----- DATASET RECORDS -----
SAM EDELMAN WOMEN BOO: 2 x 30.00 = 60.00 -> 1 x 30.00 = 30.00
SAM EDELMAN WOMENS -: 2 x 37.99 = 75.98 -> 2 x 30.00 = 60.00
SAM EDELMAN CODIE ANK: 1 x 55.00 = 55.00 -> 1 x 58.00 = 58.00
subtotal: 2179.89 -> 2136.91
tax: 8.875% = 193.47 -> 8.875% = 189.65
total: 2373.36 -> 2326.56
-----
----- DATASET RECORDS -----
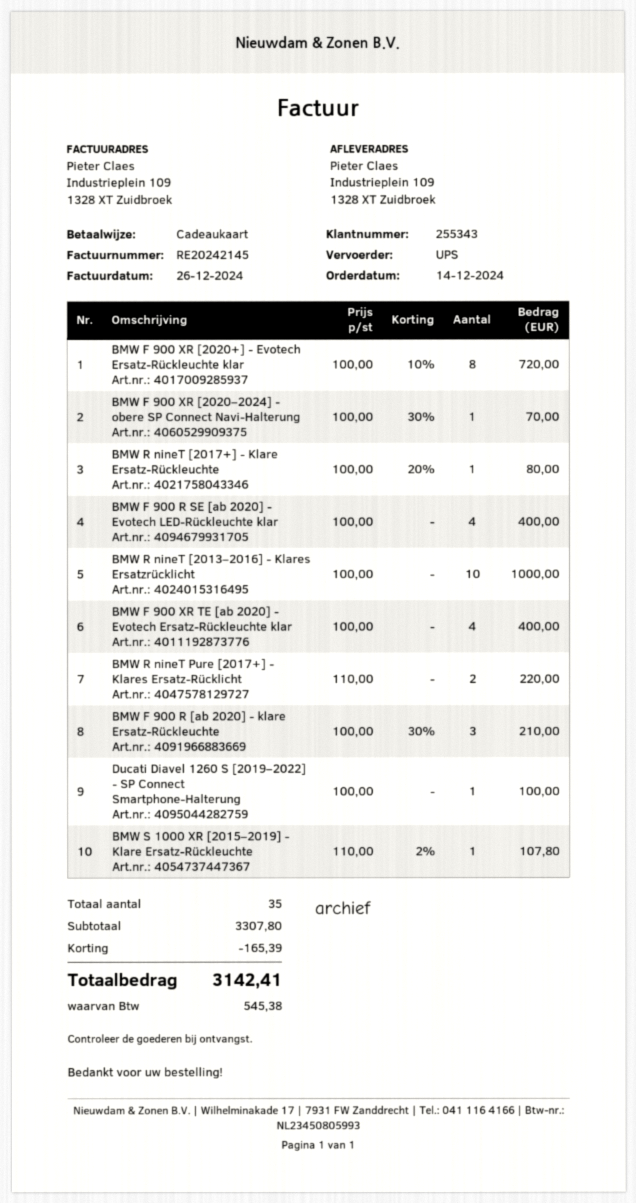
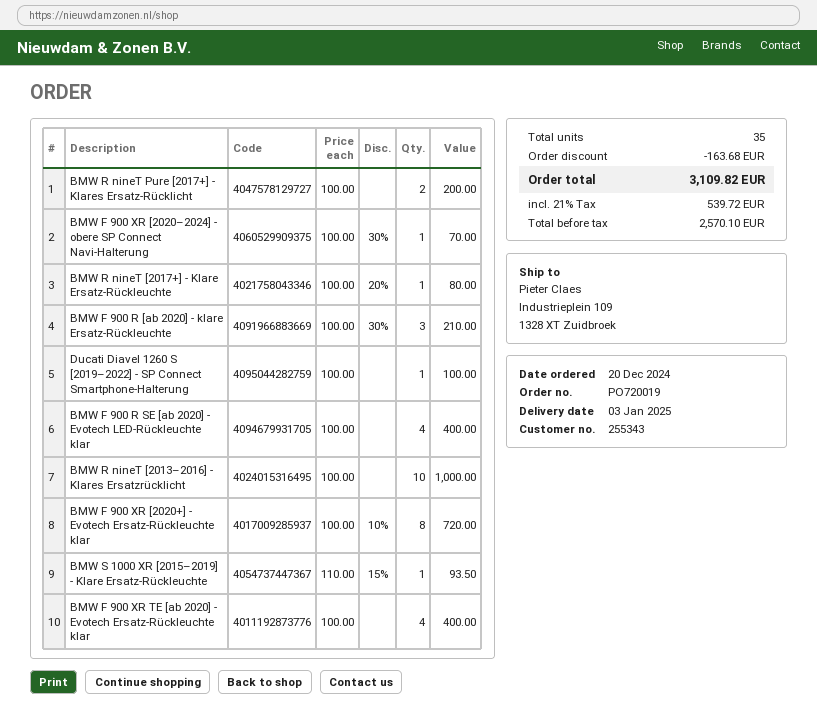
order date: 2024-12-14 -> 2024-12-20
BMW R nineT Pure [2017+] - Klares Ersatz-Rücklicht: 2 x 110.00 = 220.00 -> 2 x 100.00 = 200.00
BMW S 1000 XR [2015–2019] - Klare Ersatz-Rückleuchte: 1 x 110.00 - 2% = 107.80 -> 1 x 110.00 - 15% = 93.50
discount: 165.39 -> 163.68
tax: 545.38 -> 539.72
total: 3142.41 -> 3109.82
-----
----- DATASET RECORDS -----
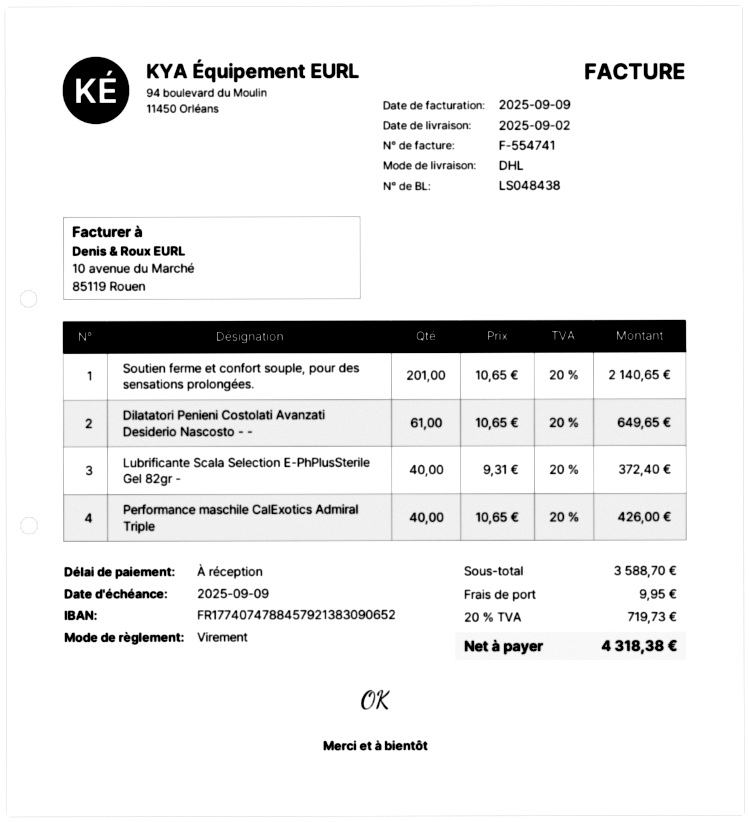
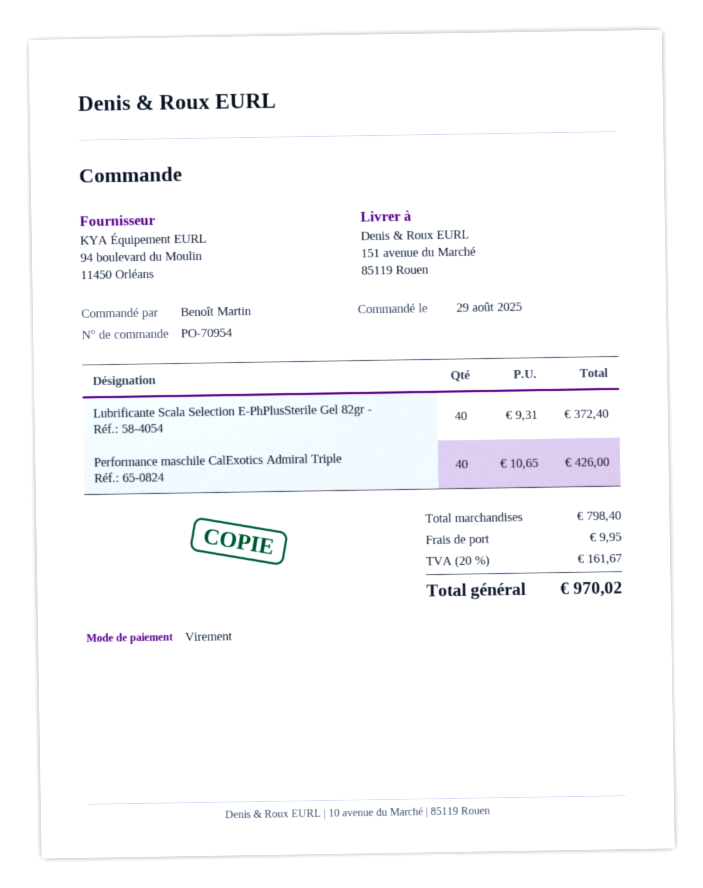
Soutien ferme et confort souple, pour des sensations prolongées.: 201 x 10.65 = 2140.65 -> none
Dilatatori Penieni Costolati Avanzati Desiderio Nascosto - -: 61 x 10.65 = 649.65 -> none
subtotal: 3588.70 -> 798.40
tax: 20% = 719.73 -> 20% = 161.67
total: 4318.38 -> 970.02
-----
# TASK TO CARRY OUT
As listed above, the lines from the line with "Soutien ferme et" to the line with "total: 4318.38 -> 970.02" are to be echoed exactly, with both ends included and nothing added.

# PROBLEM SOLUTION
Soutien ferme et confort souple, pour des sensations prolongées.: 201 x 10.65 = 2140.65 -> none
Dilatatori Penieni Costolati Avanzati Desiderio Nascosto - -: 61 x 10.65 = 649.65 -> none
subtotal: 3588.70 -> 798.40
tax: 20% = 719.73 -> 20% = 161.67
total: 4318.38 -> 970.02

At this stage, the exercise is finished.